[Before and after images]
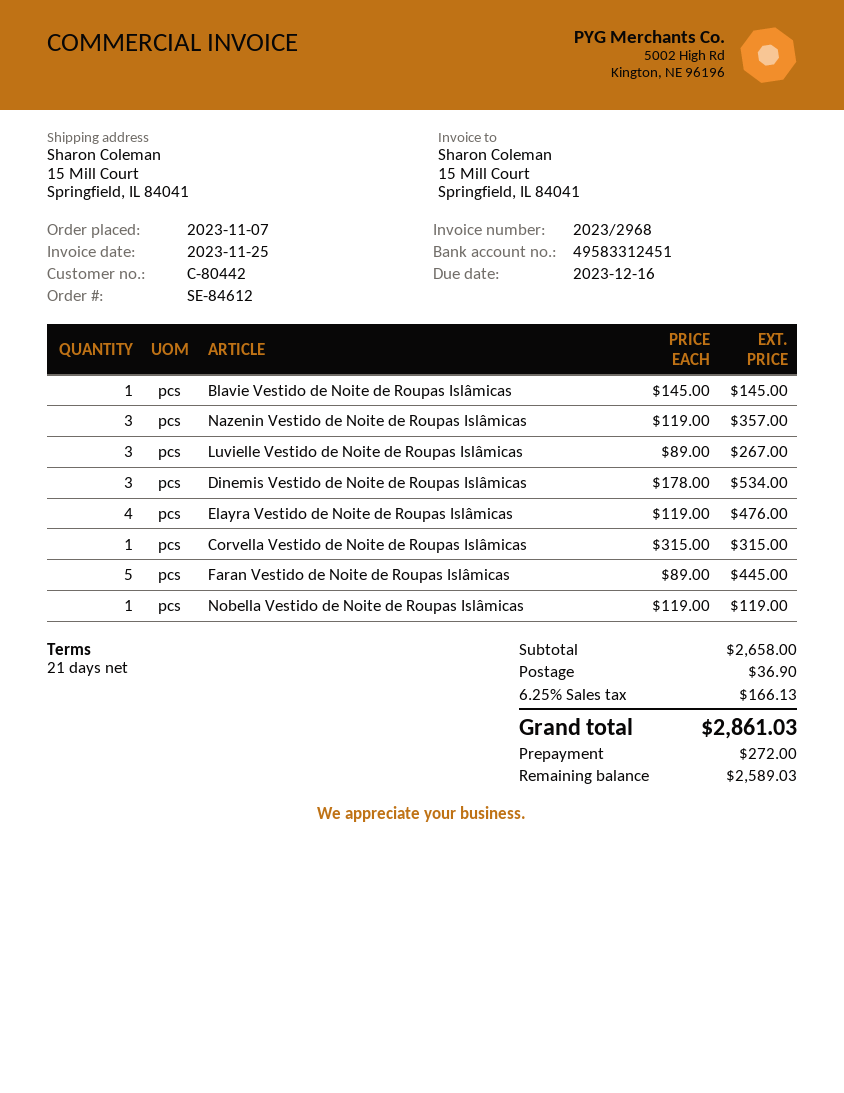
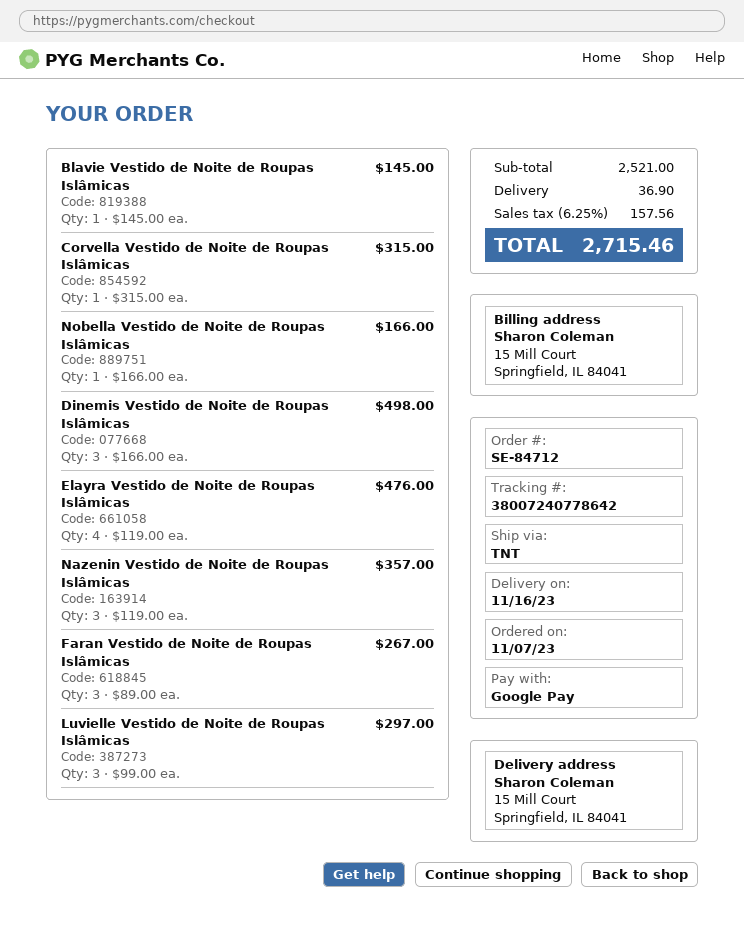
order number: SE-84612 -> SE-84712
Luvielle Vestido de Noite de Roupas Islâmicas: 3 x 89.00 = 267.00 -> 3 x 99.00 = 297.00
Dinemis Vestido de Noite de Roupas Islâmicas: 3 x 178.00 = 534.00 -> 3 x 166.00 = 498.00
Faran Vestido de Noite de Roupas Islâmicas: 5 x 89.00 = 445.00 -> 3 x 89.00 = 267.00
Nobella Vestido de Noite de Roupas Islâmicas: 1 x 119.00 = 119.00 -> 1 x 166.00 = 166.00
subtotal: 2658.00 -> 2521.00
tax: 6.25% = 166.13 -> 6.25% = 157.56
total: 2861.03 -> 2715.46

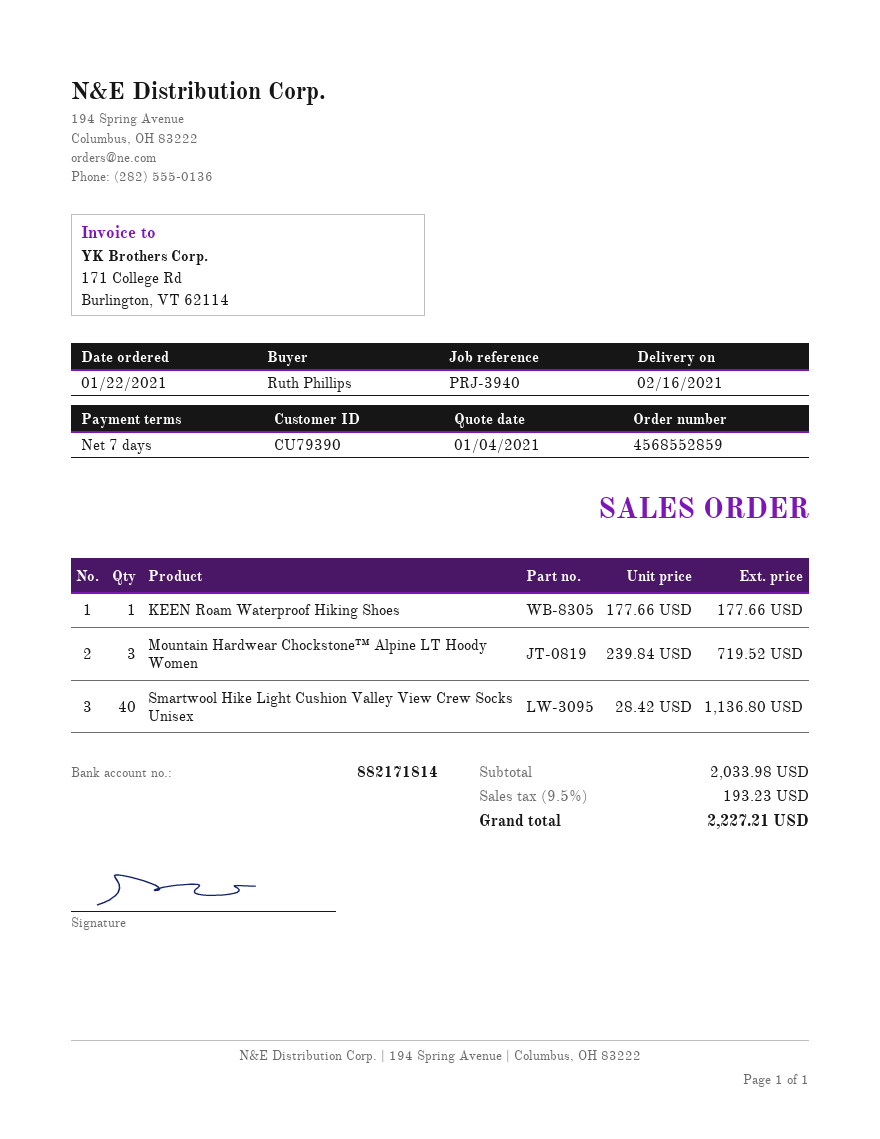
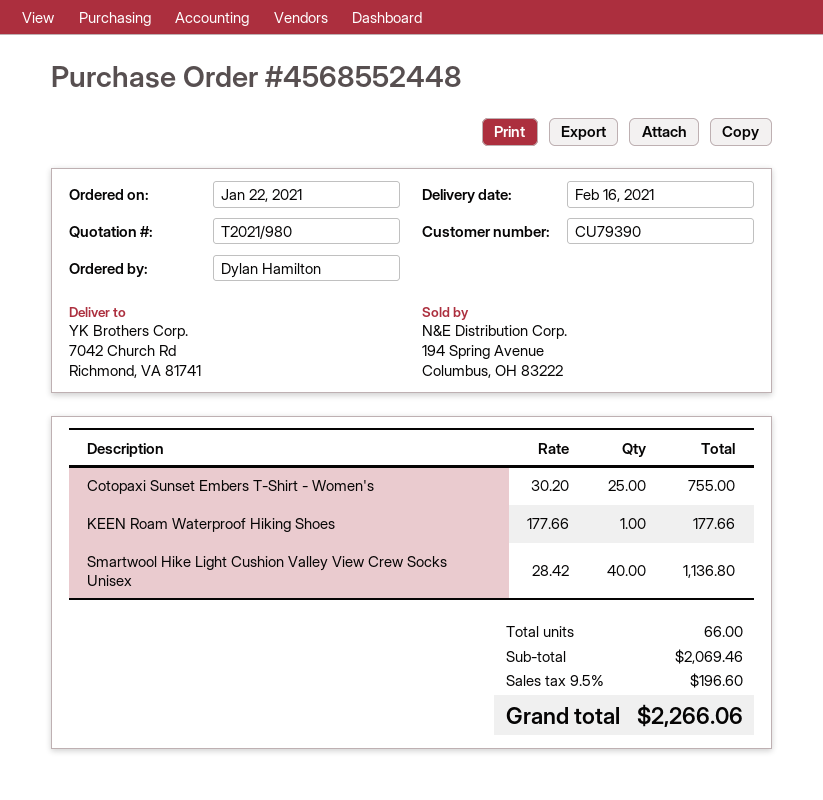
order number: 4568552859 -> 4568552448
ordered by: Ruth Phillips -> Dylan Hamilton
Mountain Hardwear Chockstone™ Alpine LT Hoody Women: 3 x 239.84 = 719.52 -> none
Cotopaxi Sunset Embers T-Shirt - Women's: none -> 25 x 30.20 = 755.00
subtotal: 2033.98 -> 2069.46
tax: 9.5% = 193.23 -> 9.5% = 196.60
total: 2227.21 -> 2266.06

— What to do —
Produce a verbatim copy of every entry, excluding pictures.

— Response box —
order number: SE-84612 -> SE-84712
Luvielle Vestido de Noite de Roupas Islâmicas: 3 x 89.00 = 267.00 -> 3 x 99.00 = 297.00
Dinemis Vestido de Noite de Roupas Islâmicas: 3 x 178.00 = 534.00 -> 3 x 166.00 = 498.00
Faran Vestido de Noite de Roupas Islâmicas: 5 x 89.00 = 445.00 -> 3 x 89.00 = 267.00
Nobella Vestido de Noite de Roupas Islâmicas: 1 x 119.00 = 119.00 -> 1 x 166.00 = 166.00
subtotal: 2658.00 -> 2521.00
tax: 6.25% = 166.13 -> 6.25% = 157.56
total: 2861.03 -> 2715.46

order number: 4568552859 -> 4568552448
ordered by: Ruth Phillips -> Dylan Hamilton
Mountain Hardwear Chockstone™ Alpine LT Hoody Women: 3 x 239.84 = 719.52 -> none
Cotopaxi Sunset Embers T-Shirt - Women's: none -> 25 x 30.20 = 755.00
subtotal: 2033.98 -> 2069.46
tax: 9.5% = 193.23 -> 9.5% = 196.60
total: 2227.21 -> 2266.06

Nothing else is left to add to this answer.